◆ TASK STATEMENT
After locating the line that contains "total: 12901.27 -> 12841.87" in the data below, set down exactly that line and each one after it through the line that contains "Para dores de", and nothing more.

[Extracted records]
======
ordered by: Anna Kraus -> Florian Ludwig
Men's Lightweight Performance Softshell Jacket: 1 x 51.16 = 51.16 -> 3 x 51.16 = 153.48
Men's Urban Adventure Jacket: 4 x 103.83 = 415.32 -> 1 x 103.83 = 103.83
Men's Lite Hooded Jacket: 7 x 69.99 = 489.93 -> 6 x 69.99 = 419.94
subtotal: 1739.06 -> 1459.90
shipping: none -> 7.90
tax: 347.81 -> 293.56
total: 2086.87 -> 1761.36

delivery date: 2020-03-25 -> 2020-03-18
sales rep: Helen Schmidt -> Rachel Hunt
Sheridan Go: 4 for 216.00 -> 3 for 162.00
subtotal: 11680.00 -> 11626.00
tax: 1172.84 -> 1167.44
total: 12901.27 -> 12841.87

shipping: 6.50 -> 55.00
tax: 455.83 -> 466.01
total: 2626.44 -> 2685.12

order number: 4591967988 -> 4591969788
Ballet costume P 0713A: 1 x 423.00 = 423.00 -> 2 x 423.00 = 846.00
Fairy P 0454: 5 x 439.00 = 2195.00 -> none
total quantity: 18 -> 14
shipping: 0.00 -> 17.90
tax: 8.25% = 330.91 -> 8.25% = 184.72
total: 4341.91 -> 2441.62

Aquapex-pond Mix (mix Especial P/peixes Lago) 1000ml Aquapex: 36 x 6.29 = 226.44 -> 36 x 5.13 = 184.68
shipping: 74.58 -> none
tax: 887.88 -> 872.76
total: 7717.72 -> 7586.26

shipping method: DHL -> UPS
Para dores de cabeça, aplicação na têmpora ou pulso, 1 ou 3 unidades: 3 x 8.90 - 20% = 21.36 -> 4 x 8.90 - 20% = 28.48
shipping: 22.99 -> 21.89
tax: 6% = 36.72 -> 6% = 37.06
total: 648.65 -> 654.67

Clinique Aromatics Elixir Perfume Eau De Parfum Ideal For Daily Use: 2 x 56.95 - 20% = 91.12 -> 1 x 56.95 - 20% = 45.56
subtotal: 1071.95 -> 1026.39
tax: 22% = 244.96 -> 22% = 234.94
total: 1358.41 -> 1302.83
======
◆ OUTPUT OF THE EXERCISE
total: 12901.27 -> 12841.87

shipping: 6.50 -> 55.00
tax: 455.83 -> 466.01
total: 2626.44 -> 2685.12

order number: 4591967988 -> 4591969788
Ballet costume P 0713A: 1 x 423.00 = 423.00 -> 2 x 423.00 = 846.00
Fairy P 0454: 5 x 439.00 = 2195.00 -> none
total quantity: 18 -> 14
shipping: 0.00 -> 17.90
tax: 8.25% = 330.91 -> 8.25% = 184.72
total: 4341.91 -> 2441.62

Aquapex-pond Mix (mix Especial P/peixes Lago) 1000ml Aquapex: 36 x 6.29 = 226.44 -> 36 x 5.13 = 184.68
shipping: 74.58 -> none
tax: 887.88 -> 872.76
total: 7717.72 -> 7586.26

shipping method: DHL -> UPS
Para dores de cabeça, aplicação na têmpora ou pulso, 1 ou 3 unidades: 3 x 8.90 - 20% = 21.36 -> 4 x 8.90 - 20% = 28.48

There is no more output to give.